Na transição dos séculos XIX/XX, Cachoeira do Campo era um polo de tropeiros, único meio de transporte terrestre de mercadorias. Junto à capital da província, posteriormente, do estado, tropeiros daqui partiam para todas as regiões mineiras e estados vizinhos, levando e trazendo mercadorias de todos os tipos, em uso e necessários àquela época. Essa importante atividade econômica gerava outras como: criadores de muares, fabricantes de todos os artigos em couro bovino, bem como artigos tecidos a partir da crina animal, tudo destinado à montaria e burros de carga. Havia ainda os ferreiros, que fabricavam todos artigos, em ferro, destinados à mesma atividade e mais um sem número de ofícios a girar em torno do transporte animal. De repente (1889), inaugurou-se o ramal Ouro Preto da Estrada de Ferro D. Pedro II. A partir de então teve início o declínio da atividade tropeira. A ferrovia não passava na zona urbana de Cachoeira, porém atravessava o distrito no extremo sul, quase limite com Ouro Branco, mas foi o suficiente impactar a atividade. Pouco a pouco, vieram as estradas de terra, os primeiros caminhões, depois as rodovias asfaltadas e com elas os gigantes de rodas, conduzidos pelos modernos e sábios caminhoneiros. Rudes, valentes e heróis, no comando da tropa, de cidade em cidade, povoado a povoado, na travessia dos sertões, os tropeiros fizeram história e abriram caminho para seus sucessores, também valentes e heróis, os caminhoneiros, sem os quais o Brasil não anda, não vive!

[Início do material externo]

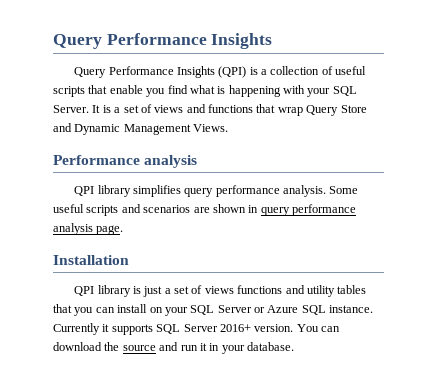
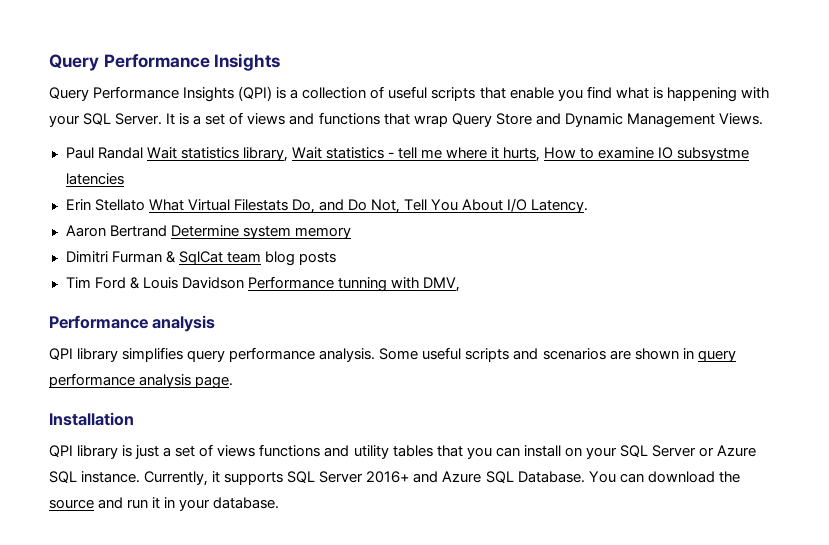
+ Paul Randal Wait statistics library, Wait statistics - tell me where it hurts, How to examine IO subsystme latencies
+ Erin Stellato What Virtual Filestats Do, and Do Not, Tell You About I/O Latency.
+ Aaron Bertrand Determine system memory
+ Dimitri Furman & SqlCat team blog posts
+ Tim Ford & Louis Davidson Performance tunning with DMV,
- Currently it supports SQL Server 2016+ version.
+ Currently, it supports SQL Server 2016+ and Azure SQL Database.

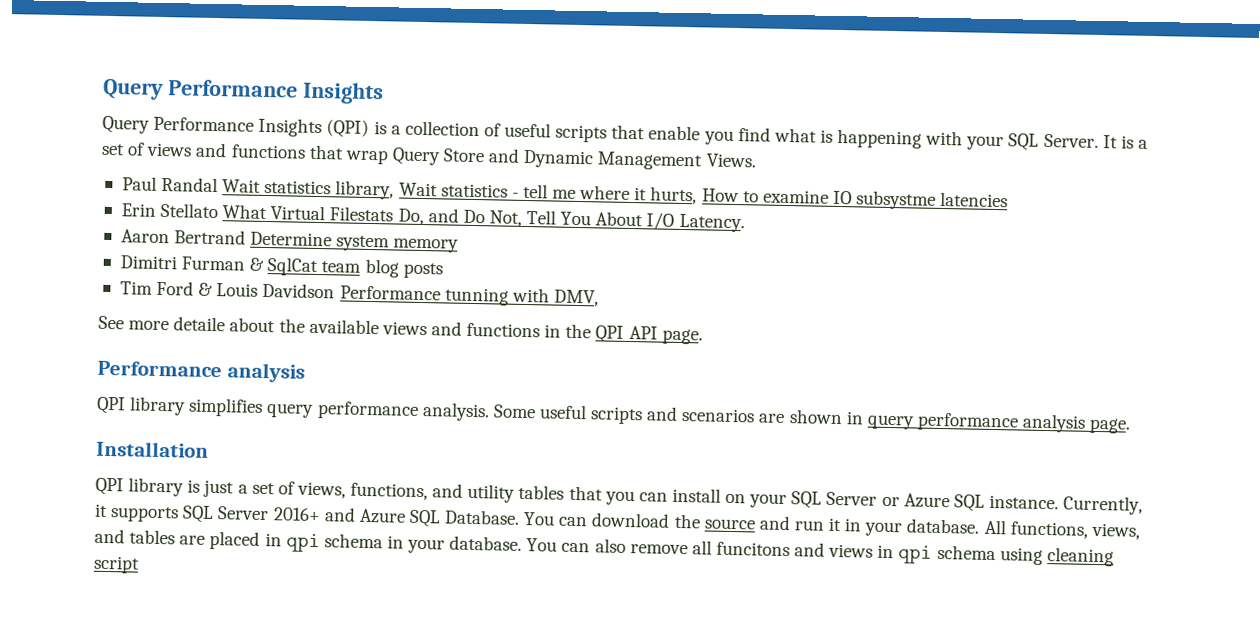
+ See more detaile about the available views and functions in the QPI API page.
- QPI library is just a set of views functions and utility tables that you can install on your SQL Server or Azure SQL instance.
+ QPI library is just a set of views, functions, and utility tables that you can install on your SQL Server or Azure SQL instance.
+ All functions, views, and tables are placed in qpi schema in your database. You can also remove all funcitons and views in qpi schema using cleaning script

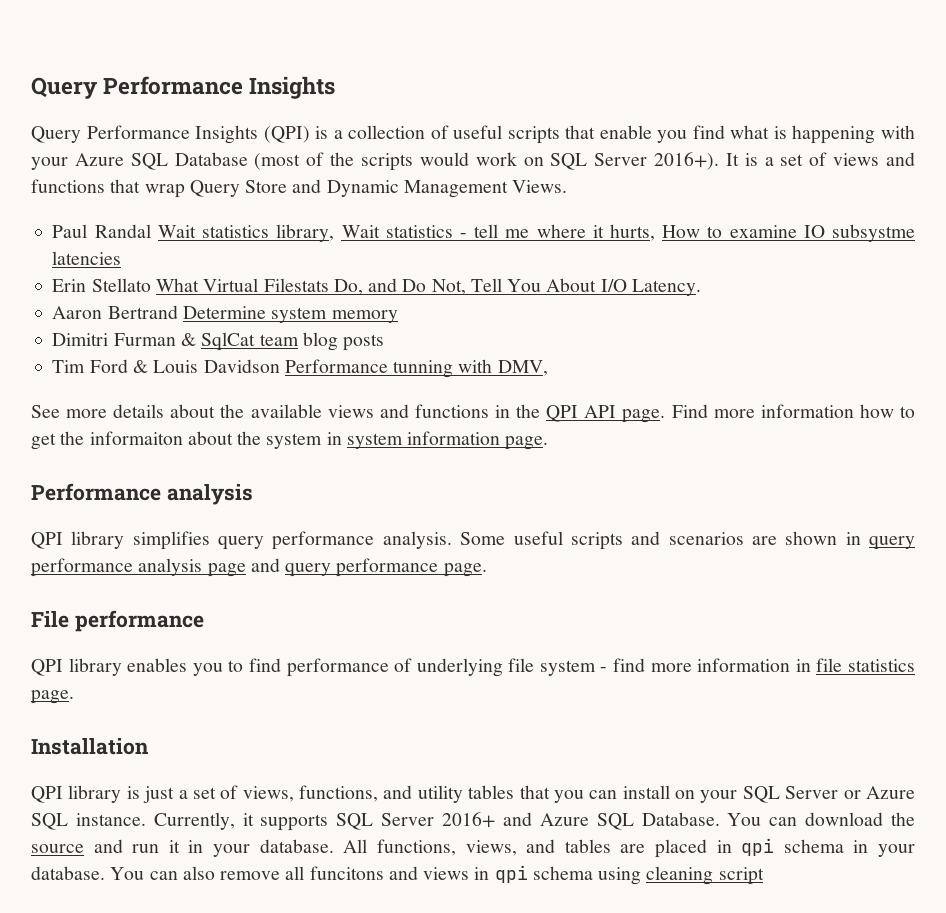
- Query Performance Insights (QPI) is a collection of useful scripts that enable you find what is happening with your SQL Server.
+ Query Performance Insights (QPI) is a collection of useful scripts that enable you find what is happening with your Azure SQL Database (most of the scripts would work on SQL Server 2016+).
- See more detaile about the available views and functions in the QPI API page.
+ See more details about the available views and functions in the QPI API page. Find more information how to get the informaiton about the system in system information page.
- Some useful scripts and scenarios are shown in query performance analysis page.
+ Some useful scripts and scenarios are shown in query performance analysis page and query performance page.
+ File performance
+ QPI library enables you to find performance of underlying file system - find more information in file statistics page.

Da atividade tropeira, trocadores de ferradura foram substituídos por borracheiros; fabricantes de antigos apetrechos foram substituídos por oficinas mecânicas, vendedores de autopeças; estalagens e pontos de apoio aos tropeiros foram substituídos por pequenos hotéis autopostos de combustíveis. Felizmente, para nossa santa Gula e em memória daqueles antigos trabalhadores, da atividade tropeira sobrou algo insubstituível: o feijão-tropeiro, feito com o bom feijão, a boa farinha-de-mandioca e o suculento torresmo de porco.